A columnist should know his audience well and write with a distinct voice that can keep readers scrolling or turning pages.
Start a blog, write for free, and step outside your comfort zone to write for out-of-the-box entities.
5. Web Content Creator
Individuals, companies, and organizations need blogs, social media, and website content. They often hire freelance writers to create it.
It helps to be well-versed in SEO, HTML, CSS, and WordPress and social media practices, so if those are new to you, you have homework to do. 🙂
ProBlogger posts a job board of potential projects.
Are you willing to write, regardless who gets the credit?
A ghostwriter is often the content creator behind social media posts, scripts, speeches, blogs, other web material, and even books. By definition, the writer’s name does not appear with their work.
Politicians, government officials, business executives, celebrities, and PR firms need speeches. Some people even buy wedding speeches and toasts.
An excellent speechwriter gets to know the voice of the speaker, researches the subject, and writes the speech. Speechwriters rarely get the credit for their work.

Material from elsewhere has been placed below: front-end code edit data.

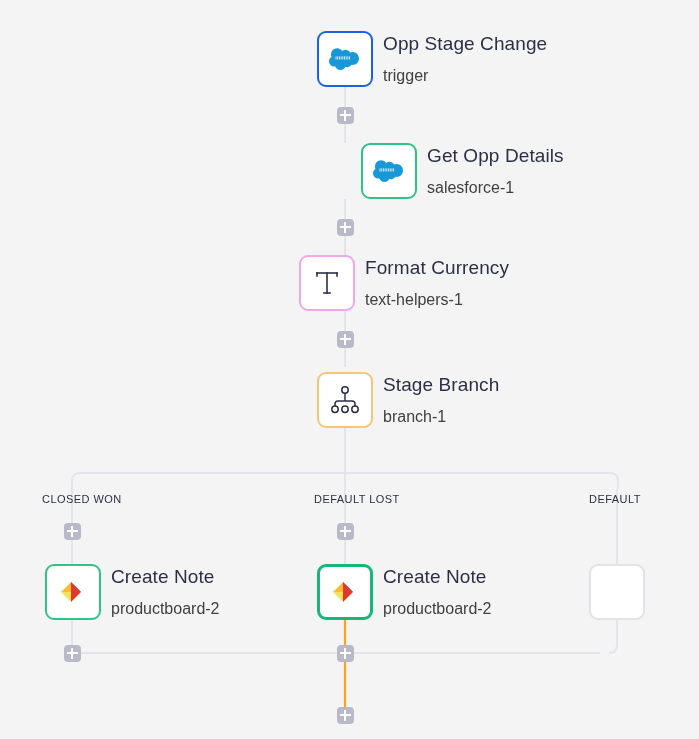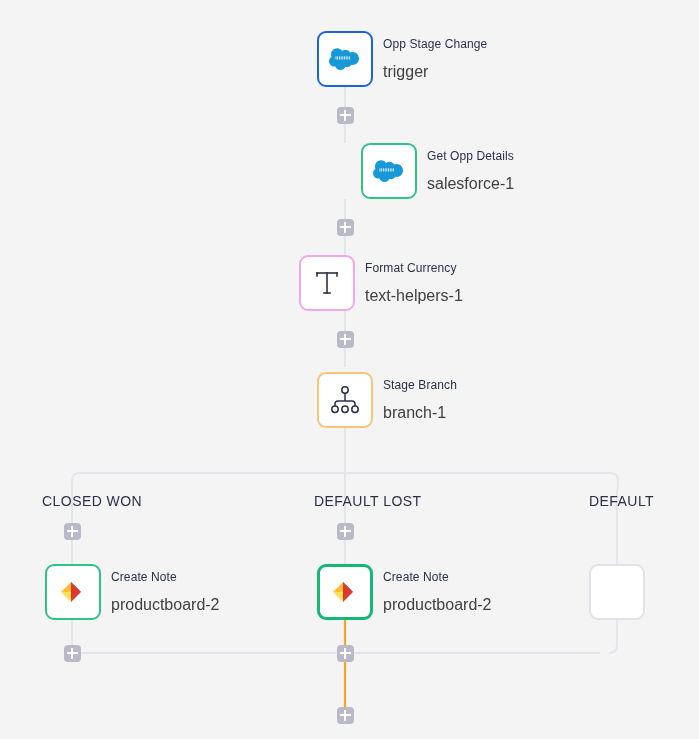--- a/index.html
+++ b/index.html
@@ -52,7 +52,7 @@
 
   .node-label { display: flex; flex-direction: column; line-height: 1.2; }
   .node-title {
-    font-size: 12px;
+    font-size: 19px;
     color: #2b3047;
     letter-spacing: .1px;
     white-space: nowrap;

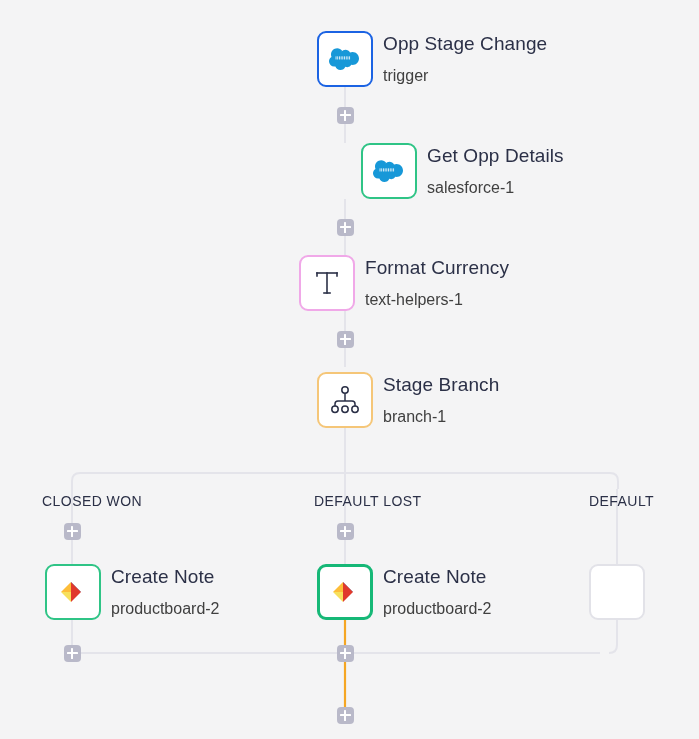--- a/index.html
+++ b/index.html
@@ -67,7 +67,7 @@
   
   .branch-label {
     position: absolute;
-    font-size: 14px;
+    font-size: 11px;
     letter-spacing: .45px;
     color: #2b3047;
     white-space: nowrap;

Are you great at working with a team? Do you love film and theatre?
Writing scripts for movies, cartoons, television programs, and plays may be the most collegial of all freelance writing. Up to a dozen people may have a role in producing a script.
Script editing, working on a movie set or the stage, and learning the business is helpful experience for writing in this field. As with many other types of writing, if you have raw talent and can prove yourself, formal training isn’t always a must.
“For many writing jobs, if you have raw talent and can prove yourself, formal training isn’t always a must. Practicing your craft, though, is always worth the effort.Tweet thisTweet
A copywriter creates publicity and advertising copy, including brochures, direct mail pieces, billboards, websites, emails, and catalogs.
The copywriter must communicate well with few words and powerfully invoke action. Knowledge of social media and Search Engine Optimization are important.
Most agencies look for writers with a four-year English, Communications, or Journalism degree, and a candidate who has held an internship or has on-the-job experience.
10. Technical Writer
If you can make complicated jargon readable and understandable, this might be for you.
Technical writers rarely get credit for their work. To be competitive, they need to be problem solvers, enjoy technology, and understand procedures and processes.
The education required for this quickly growing field may depend on the subject matter. Many schools offer degrees in technical writing, but a degree in Communications, English, Journalism, or a field related to the specialty are also acceptable.
The Hard Work of Writing Jobs
Writing is hard, exhausting work. If you don’t find it so, you’re probably not doing it right.
Writing a book is especially daunting because of the sheer magnitude of it. Attack it the way you would eat an elephant—one bite at a time.
Don’t let fear of failure stop you. Let it motivate you to do your best work every time.
Immerse yourself in the craft, read and write every day, and you may find there’s room for you in the writing business.
Have you held any of these writing jobs? Let us know in the comments.
For today’s practice, you have two choices:
Option 1: Choose one of the writing jobs listed above and imagine a day in the life of the writer who does it. What are the ups? What are the downs? What unexpected conflict throws a wrench into their day? Write a scene about your professional writer.
Option 2: Choose one of the writing jobs that you’d like to do. Practice writing a piece in the style of that job. Want to be a journalist? Write a newspaper article about something that happened to you this morning. Want to be a speechwriter? Write a speech for someone you’ve seen on the news.